Este tipo de programas comparten algunas claves, como el fortalecimiento del vínculo afectivo entre el niño y los profesionales que lo atienden, la intensidad (muchas oportunidades de práctica), ofrecer actividades variadas, estructuradas y significativas, adaptación a los intereses y motivaciones del menor, enfoque positivo, e implicación activa de la familia. Además, en este sentido es interesante que todas las opciones con mayor respaldo científico destacan la importancia de la intervención temprana en su puesta en marcha.

Uno de los grandes avances ha sido reconocer que la familia no es un elemento externo, sino el corazón de la intervención.

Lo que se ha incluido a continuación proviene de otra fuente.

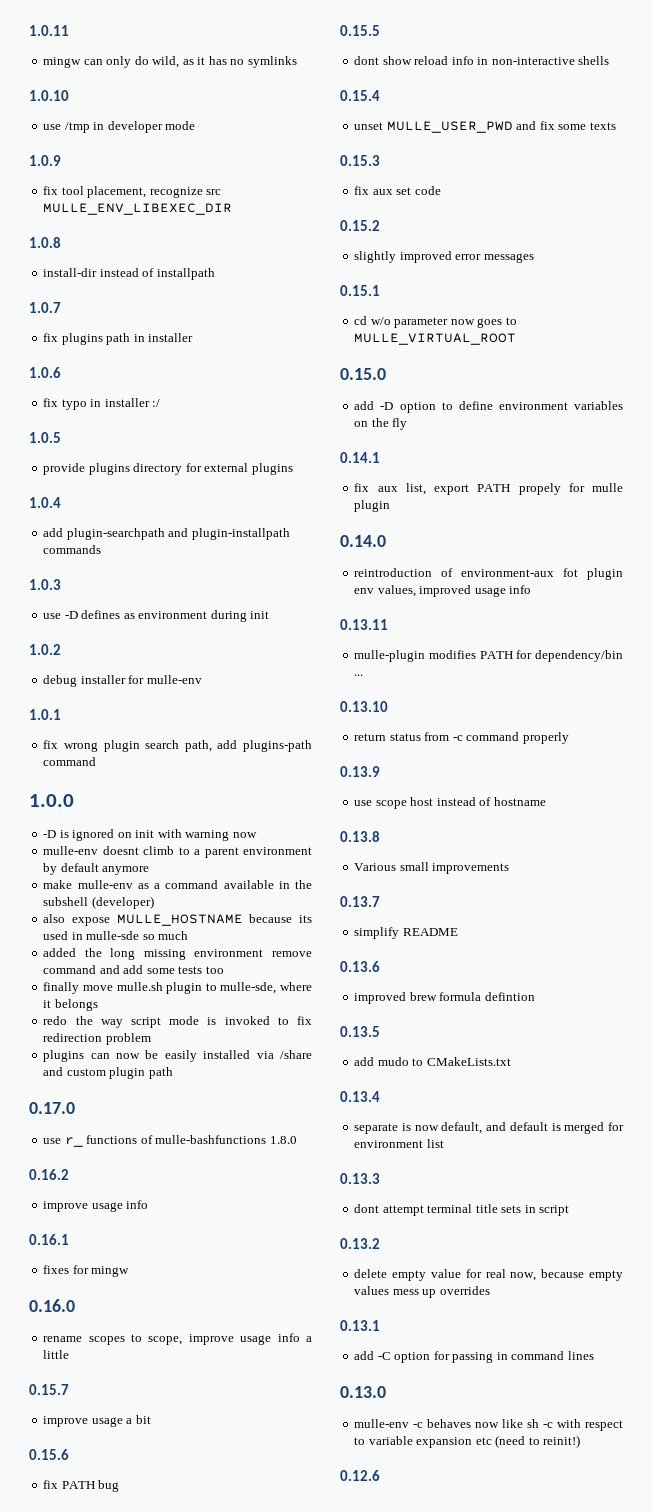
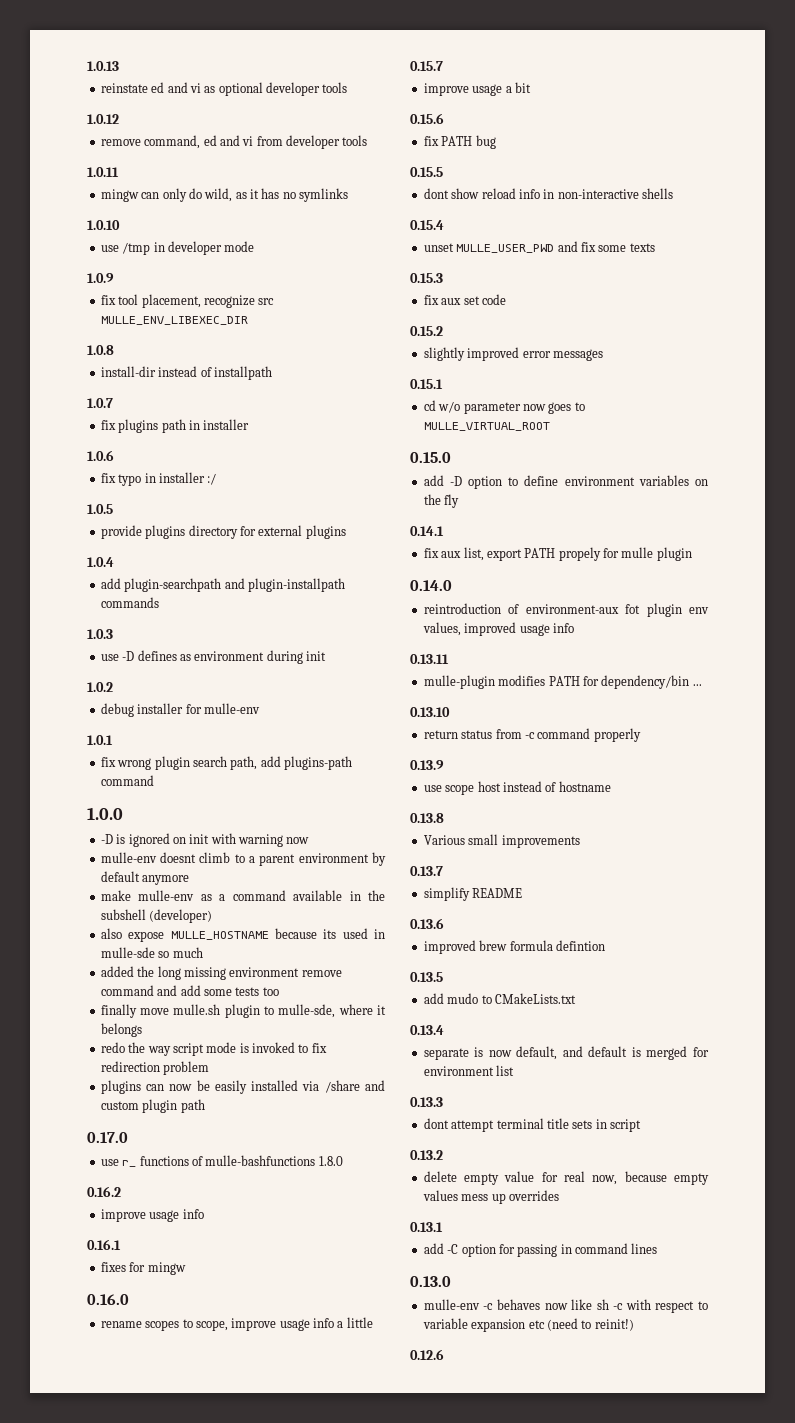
(29, 30) none -> [87,61,119,71] [100,82,348,96] [87,114,119,124] [100,135,368,149] 1.0.13 // reinstate ed and vi as optional developer tools // 1.0.12 // remove command, ed and vi from developer tools //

Estudios recientes muestran que los niños que crecen en entornos cálidos, con oportunidades y rutinas, donde se cubren sus necesidades, desarrollan más autonomía y habilidades (cognitivas, lingüísticas y sociales).

Por eso, los programas de atención temprana buscan empoderar a los padres, ayudándoles a comprender mejor las necesidades de sus hijos, aumentar su confianza, crear entornos estimulantes y seguros en el hogar, e incorporar el aprendizaje en actividades cotidianas. Los beneficios principales son la generalización de los aprendizajes, el fortalecimiento de vínculos emocionales, y más horas de intervención sin sobrecargar los servicios especializados.

En conclusión, el TEA plantea desafíos complejos, pero podemos decir que gracias a la ciencia el pronóstico de los niños con TEA mejora significativamente cuando se apuesta por la detección e intervención temprana, tratamientos empíricamente validados, y la participación activa de la familia. Así, la atención temprana se convierte en la clave y en la diferencia, abriendo caminos con más oportunidades y una mayor autonomía, ofreciendo respuestas individualizadas a las necesidades de cada niño para que alcance su máximo potencial.

(*) Ana Ordóñez López es docente e investigadora del Instituto de Transferencia e Investigación (ITEI) del Vicerrectorado de Transferencia de UNIR.